La destinée

De Archives militantes
Aller à la navigation Aller à la recherche


Quel mystère l'homme est pour l'homme ! A voir Lafargue si alerte, si amusé de la vie, si animé et si âpre au combat, nul de nous, certes, ne pouvait soupçonner qu'il portait en lui une sentence de mort. Depuis des années peut-être, en tout cas depuis des mois, comme le prouvent toutes les dispositions prises par lui, il avait décidé de disparaître ; et l'échéance qu'il s'était fixée ne semblait pas peser sur lui. Il était aussi passionné, aussi véhément, parfois même aussi injuste que s'il avait eu encore devant lui un vaste champ de bataille éclairé d'un très long jour. Il y a eu dans cette mort délibérée une force de volonté étrange qui émeut et qui déconcerte.

Dans la mort de Lafargue comme dans sa vie, il y a eu un mélange émouvant d'idéalisme et de paradoxe. Il a eu toujours un large souci désintéressé du socialisme. Il a combattu sans défaillance. Il a été un des plus fervents soutiens de l'unité. Il aurait voulu que toutes les forces prolétariennes se groupent pour une même bataille. Parfois cependant il s'échappait en d'âpres boutades et il portait même à des amis des coups dont il ne mesurait pas toute la gravité. Mais un sûr instinct socialiste le ramenait bientôt à des pensées plus équitables. L'emportement même de paradoxe où il mettait une passion extraordinaire ne l'éloignait pas de ce qu'on peut appeler l'action centrale du Parti.

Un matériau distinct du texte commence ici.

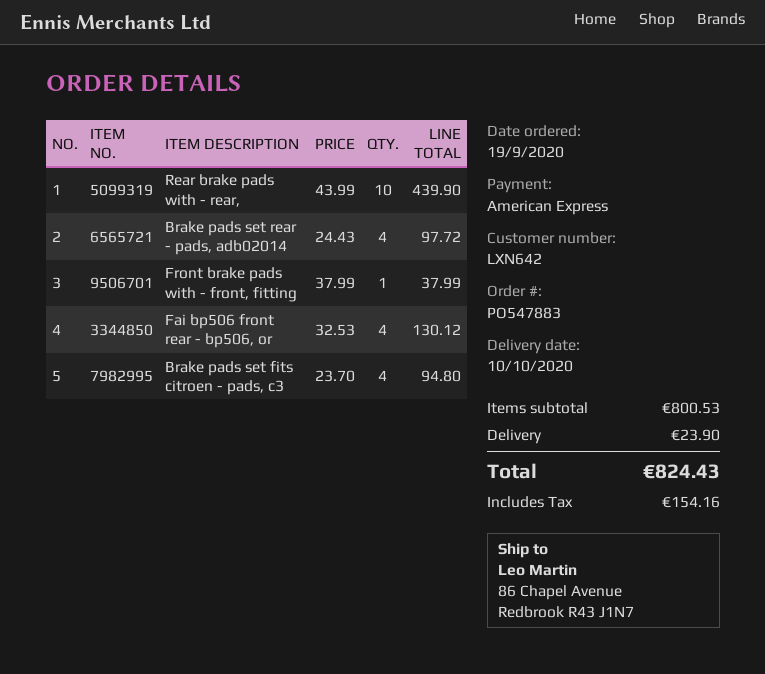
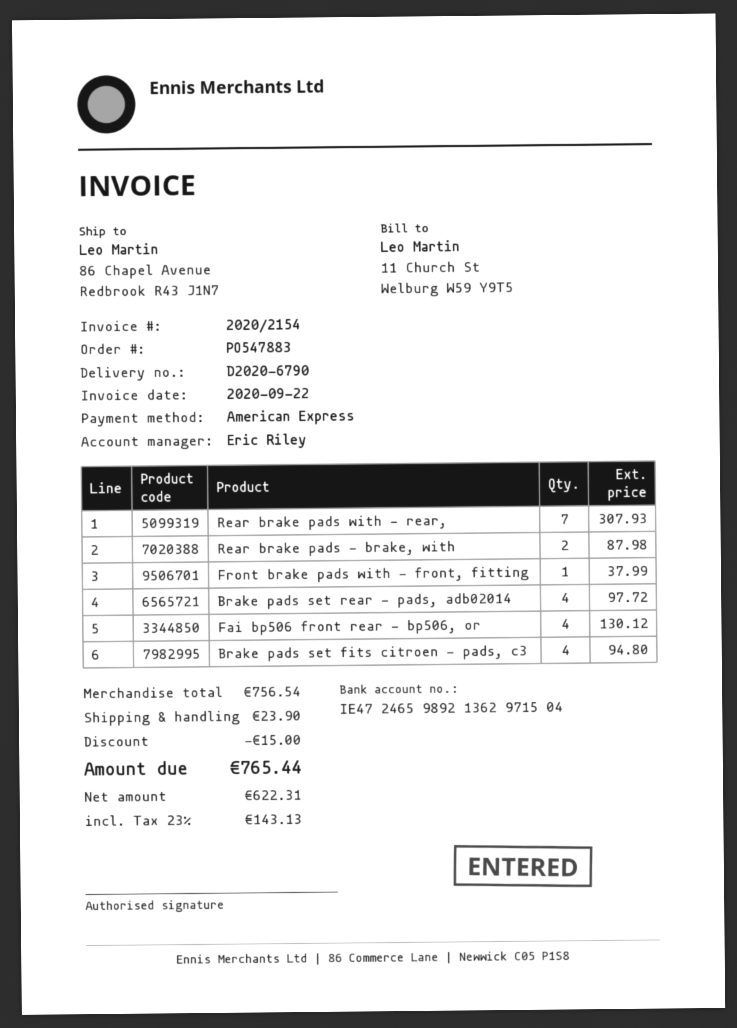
Rear brake pads with - rear,: 10 for 439.90 -> 7 for 307.93
Rear brake pads - brake, with: none -> 2 for 87.98
subtotal: 800.53 -> 756.54
discount: none -> 15.00
tax: 154.16 -> 143.13
total: 824.43 -> 765.44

Dans sa mort aussi il y a, si j'ose dire, la même contradiction. Elle révèle une fermeté stoïque, où il entre peut-être une sorte de primitive insouciance. Elle est comme ennoblie par un beau cri d'espérance en la victoire prochaine du socialisme, ou plutôt par une belle et calme certitude. Mais quel étrange et douloureux malentendu ! Lafargue s'est trompé à coup sûr en croyant qu'il ne pouvait plus être utile. Il était de ceux qui à certaines heures servent, malgré leur vivacité primesautière, de modérateurs et de conciliateurs. Il aurait pu rendre encore à l'unité socialiste bien des services. Nombreux sont, dans le socialisme international, ceux qui au delà de la limite que Lafargue s'était marquée servent puissamment le prolétariat. La force d'allégresse et de combat n'était pas atténuée en lui. Et d'ailleurs les « anciens », même si la fougue première s'amortit en eux, sont les témoins de la tradition révolutionnaire. Leur fidélité qui n'a pas fléchi, leur courage à porter jusqu'au bout du chemin le fardeau de la vie, le prestige des souvenirs que leur seule présence évoque sont une force pour les jeunes générations. Lafargue a douté trop tôt de lui-même, mais quoiqu'il ait volontairement abrégé sa vie qu'il devait tout entière à sa cause, elle est si riche d'action désintéressée, de dévouement socialiste, de pensée originale et singulière, elle est si étroitement et si profondément mêlée à toutes les luttes politiques et sociales du prolétariat français et du socialisme international depuis près d'un demi siècle, qu'on peut dire vraiment qu'il a fait sa tâche et qu'il a droit au grand repos si tragiquement conquis.